#### About this exercise:
Your answer must be an exact copy of the records below, with every picture left out.

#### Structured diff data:
________________
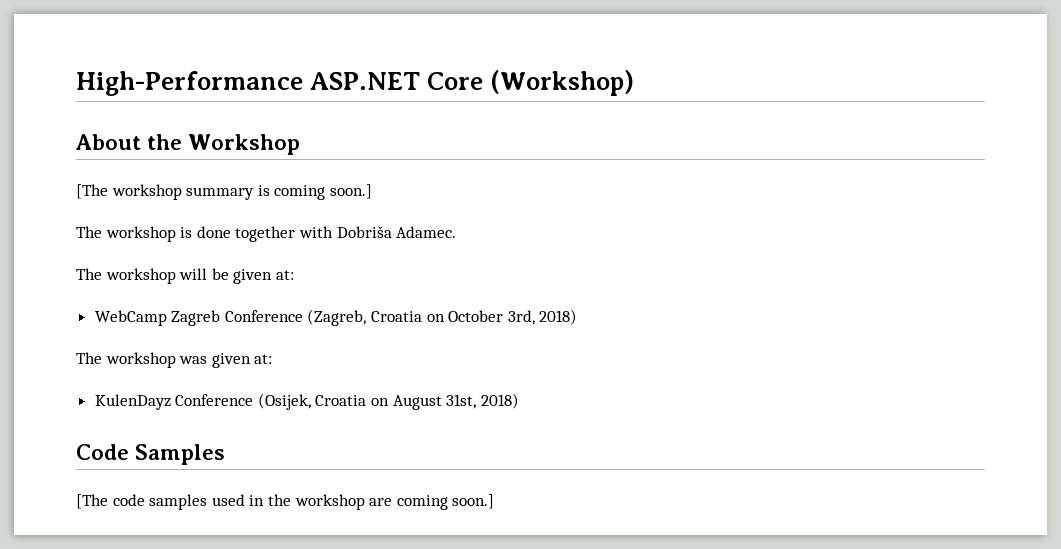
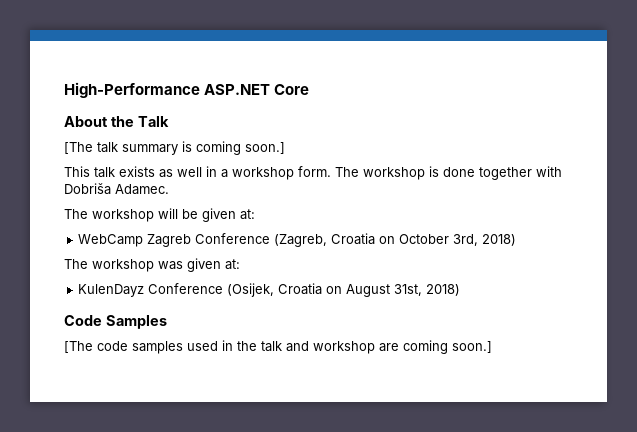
[490,70,635,96] (Workshop) -> (310, 89) none
[188,134,301,155] [76,184,182,200] Workshop // [The workshop -> [137,116,169,127] [64,142,118,154] Talk // [The talk
(372, 191) none -> [64,166,331,180] This talk exists as well in a workshop form.
(291, 500) none -> [261,341,309,352] talk and

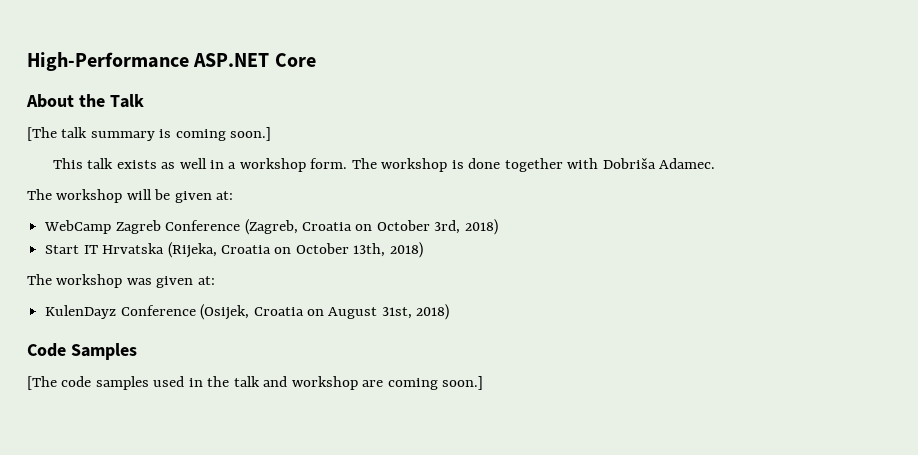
(517, 240) none -> [45,242,423,258] // Start IT Hrvatska (Rijeka, Croatia on October 13th, 2018)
________________
#### Task response:
[490,70,635,96] (Workshop) -> (310, 89) none
[188,134,301,155] [76,184,182,200] Workshop // [The workshop -> [137,116,169,127] [64,142,118,154] Talk // [The talk
(372, 191) none -> [64,166,331,180] This talk exists as well in a workshop form.
(291, 500) none -> [261,341,309,352] talk and

(517, 240) none -> [45,242,423,258] // Start IT Hrvatska (Rijeka, Croatia on October 13th, 2018)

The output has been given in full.